一方で、価格は日々変動します。金利、不動産市況、保有物件、分配金、株式市場の雰囲気に左右されます。元本保証ではありません。

不動産クラファンにも魅力があります。少額で案件に投資できる。物件が見えやすい。想定利回りが分かりやすい。
現物不動産より手間が少ない。家賃収入っぽい分配金を期待しやすい。

一方で、元本保証ではありません。途中換金しにくいことがあります。事業者リスクがあります。案件ごとの不確実性があります。NISA対象ではないのが基本です。

つまり、どちらも「少額で家賃収入っぽく見える投資」ではあります。
でも、「安定した家賃収入そのもの」ではありません。

FIREを目指す40代独身にとって、REITや不動産クラファンは、夢の不労所得装置ではありません。

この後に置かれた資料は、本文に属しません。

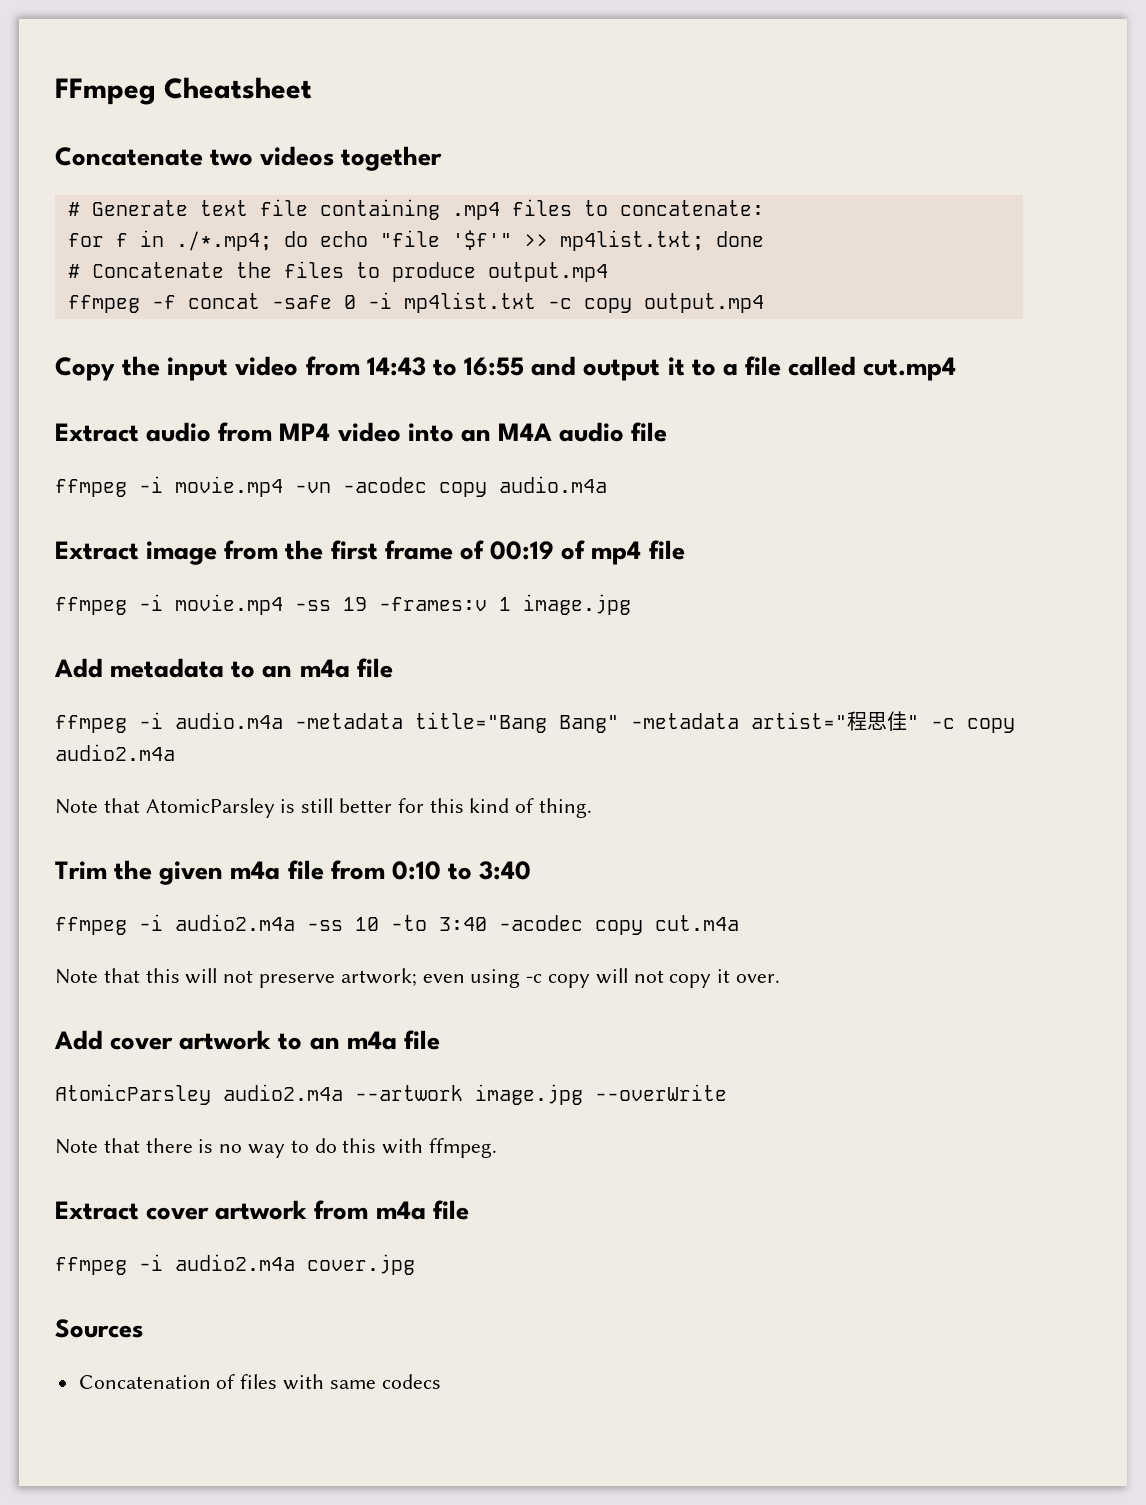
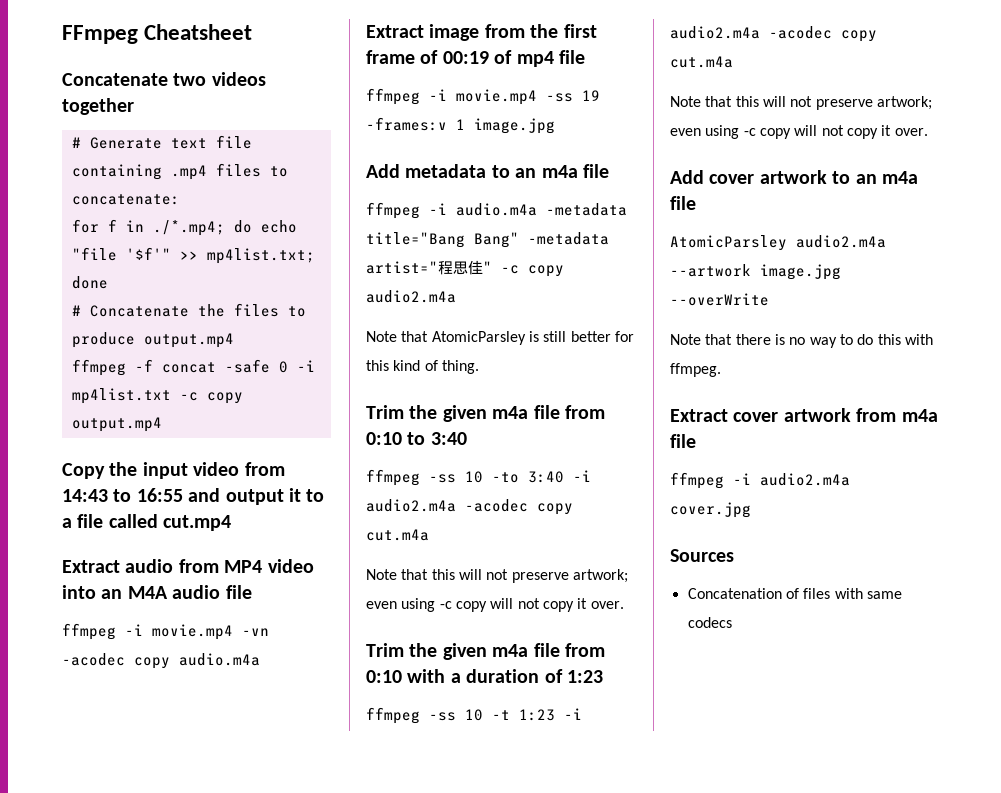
[139,914,295,931] -i audio2.m4a -> (420, 477) none
(487, 924) none -> [573,470,591,482] [366,499,573,515] [366,529,429,541] [366,569,628,583] [366,598,624,612] [366,643,605,660] [366,669,603,683] [366,707,582,724] [670,26,760,39] -i audio2.m4a -acodec copy cut.m4a // Note that this will not preserve artwork; even using -c copy will not copy it over. // Trim the given m4a file from 0:10 with a duration of 1:23 // ffmpeg -ss 10 -t 1:23 -i audio2.m4a

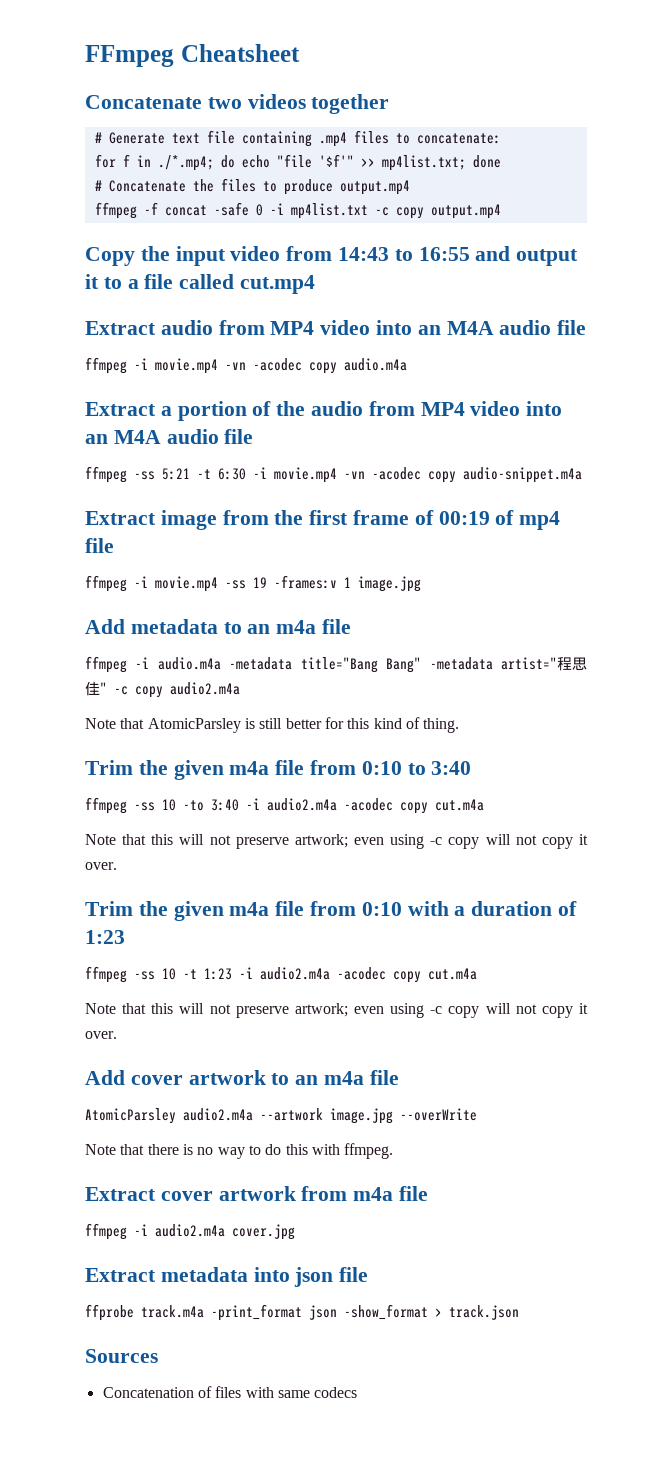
(260, 659) none -> [85,401,563,421] [85,429,254,444] [85,466,582,483] // Extract a portion of the audio from MP4 video into an M4A audio file // ffmpeg -ss 5:21 -t 6:30 -i movie.mp4 -vn -acodec copy audio-snippet.m4a
(751, 510) none -> [85,1267,369,1287] [85,1304,519,1321] // Extract metadata into json file // ffprobe track.m4a -print_format json -show_format > track.json

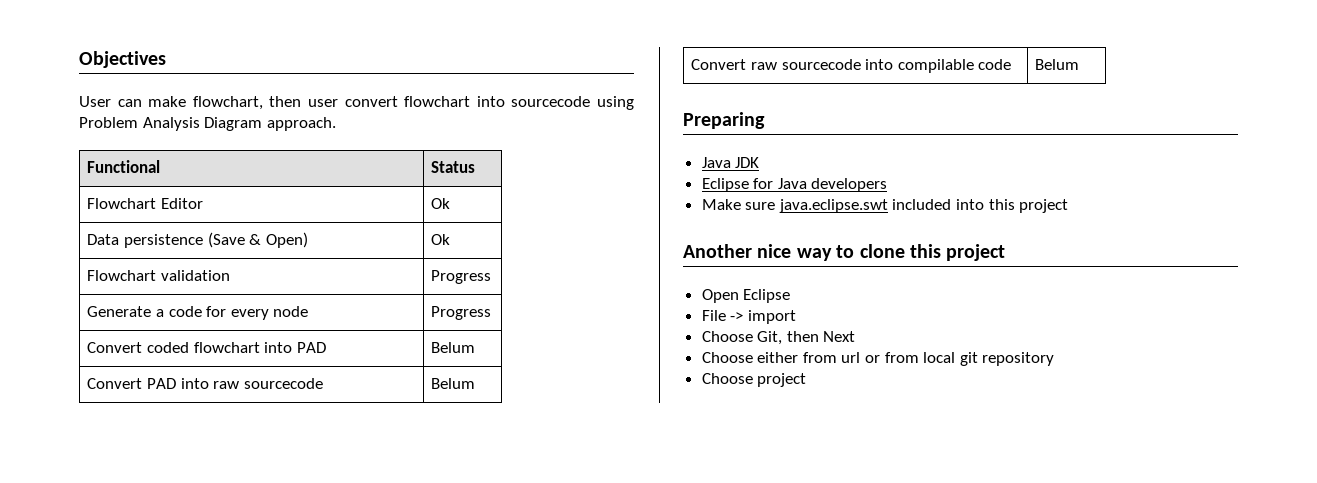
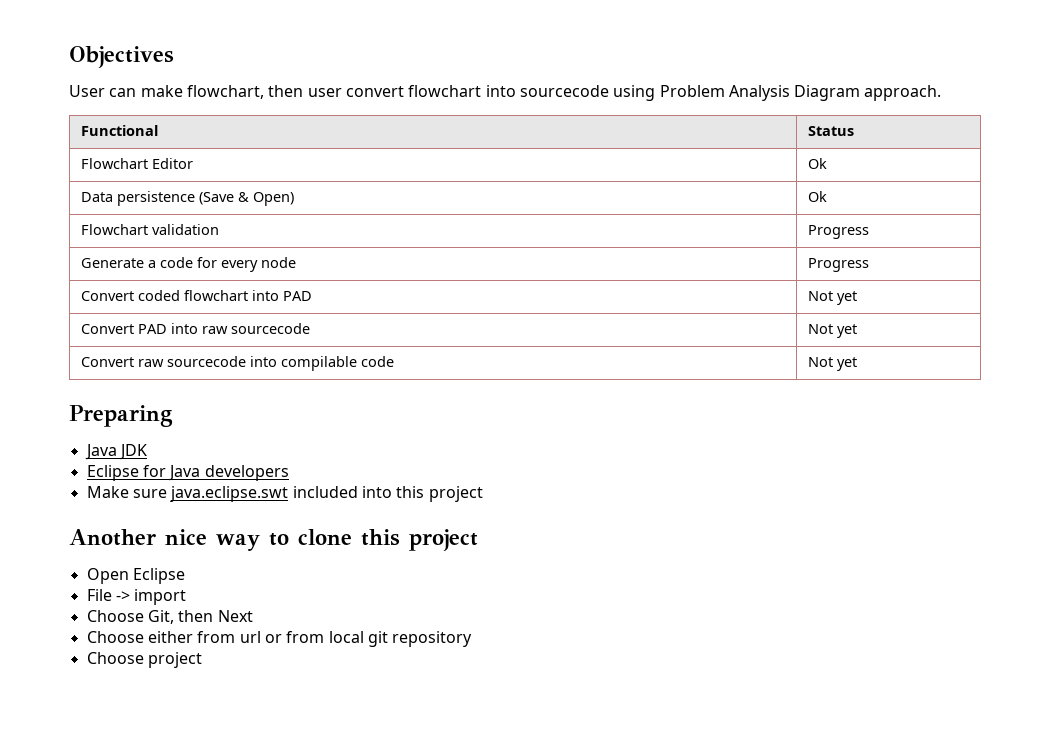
[431,342,476,353] Belum -> [808,291,858,305] Not yet
[431,378,476,389] Belum -> [808,324,858,338] Not yet
[1035,59,1080,70] Belum -> [808,357,858,371] Not yet

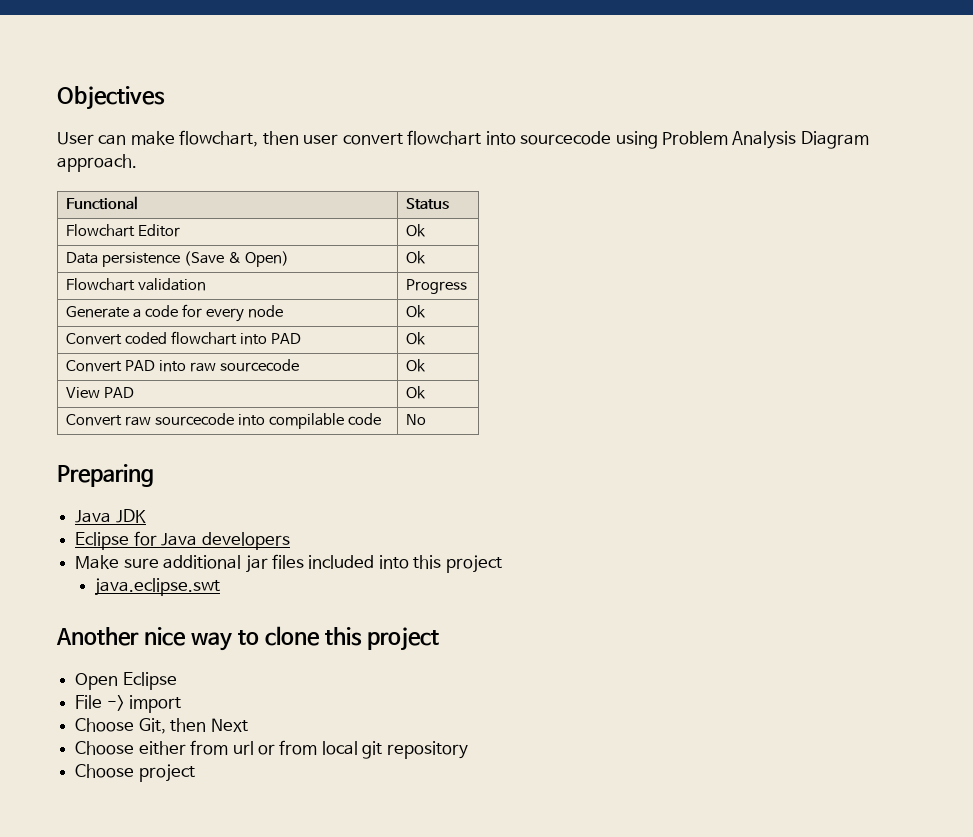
[808,258,870,272] Progress -> [406,305,427,318] Ok
[808,291,858,305] Not yet -> [406,332,427,345] Ok
[808,324,858,338] Not yet -> [406,359,427,372] [66,387,135,398] [406,386,427,399] Ok // View PAD | Ok
[808,357,858,371] Not yet -> [406,414,427,425] No
[170,486,289,502] java.eclipse.swt -> [163,554,304,573] additional jar files
(483, 494) none -> [95,578,221,596] // java.eclipse.swt

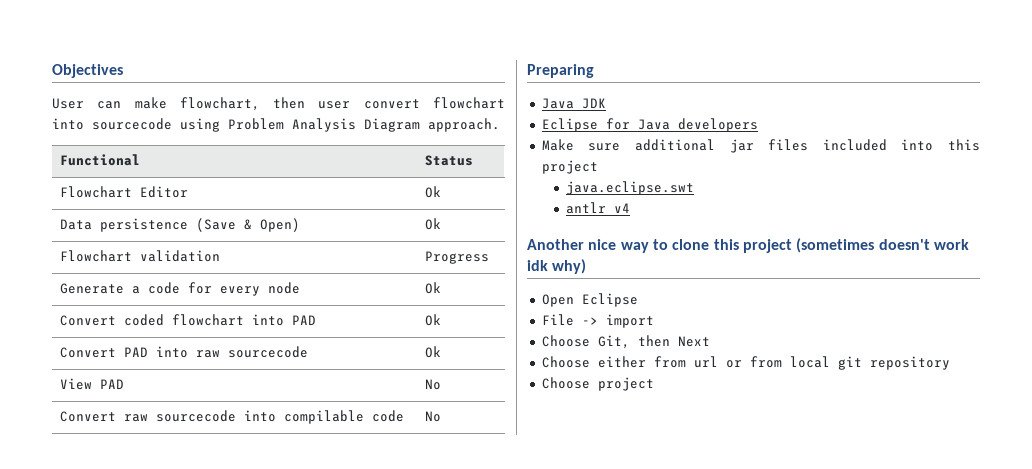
[406,386,427,399] Ok -> [425,379,442,390] No
(221, 587) none -> [566,202,631,214] // antlr v4
(439, 639) none -> [796,238,969,253] [527,259,587,274] (sometimes doesn't work idk why)

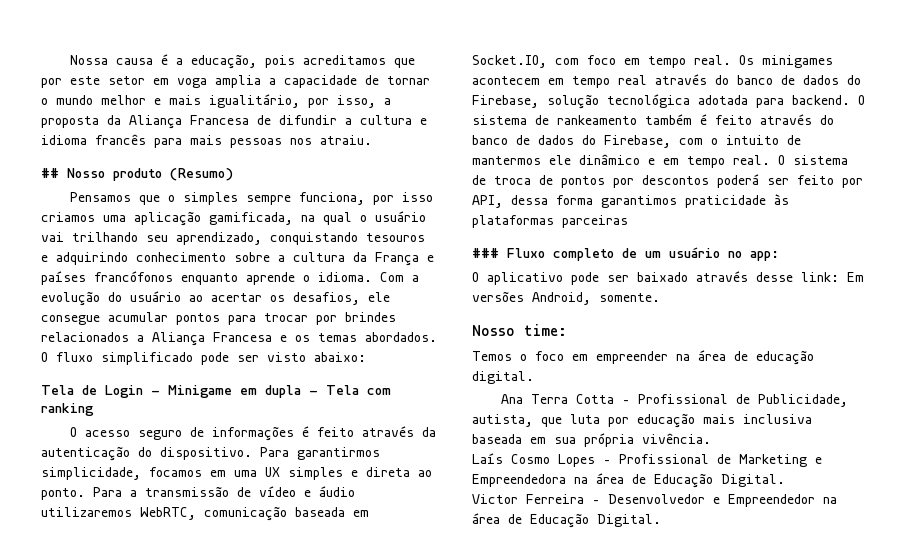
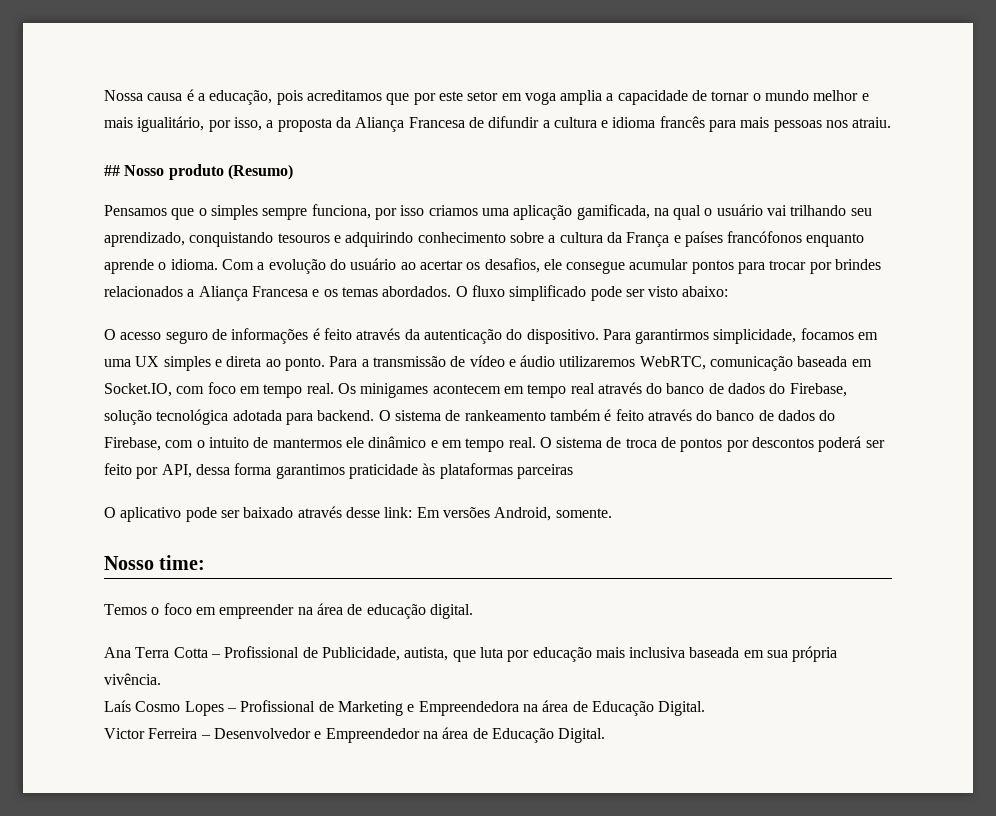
[41,385,391,398] [41,403,94,416] // Tela de Login - Minigame em dupla - Tela com ranking -> (729, 291) none
[472,247,779,261] // ### Fluxo completo de um usuário no app: -> (573, 471) none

  • 使い方を間違えれば、資金が減ることもあります
  • 必要なときに現金化できないこともあります
  • 分配金が減ることもあります
  • 生活費の柱にしすぎると、FIRE後の安心感を逆に削る可能性もあります

だから、現実的な距離感はこうです。

REITは、不動産分散と分配金を狙う補助資産
不動産クラファンは、余裕資金で使う少額の補助枠
どちらもFIRE資産の主役ではなく、脇役として考える

FIREの土台は、まず生活費の把握、現金、分散投資、NISA、取り崩し計画です。
そのうえで、分配金や不動産分散を少し加えたいなら、REITや不動産クラファンを検討する余地があります。

家賃収入っぽいものに憧れるのは自然です。でも、FIREで大切なのは、収入の見た目ではありません。
資産が減りすぎないこと。必要なときに現金があること。リスクを理解していること。生活費を過信しないこと。そして、自由な生活を支える仕組みとして機能していること。

REITも不動産クラファンも、うまく使えばFIRE計画の一部になります。ただし、頼りすぎると危ない。

少額で家賃収入っぽく見える投資ほど、冷静に距離を取る。
それが、40代独身がFIRE資産を守りながら、不動産系インカム投資と付き合う現実的な答えだと思います。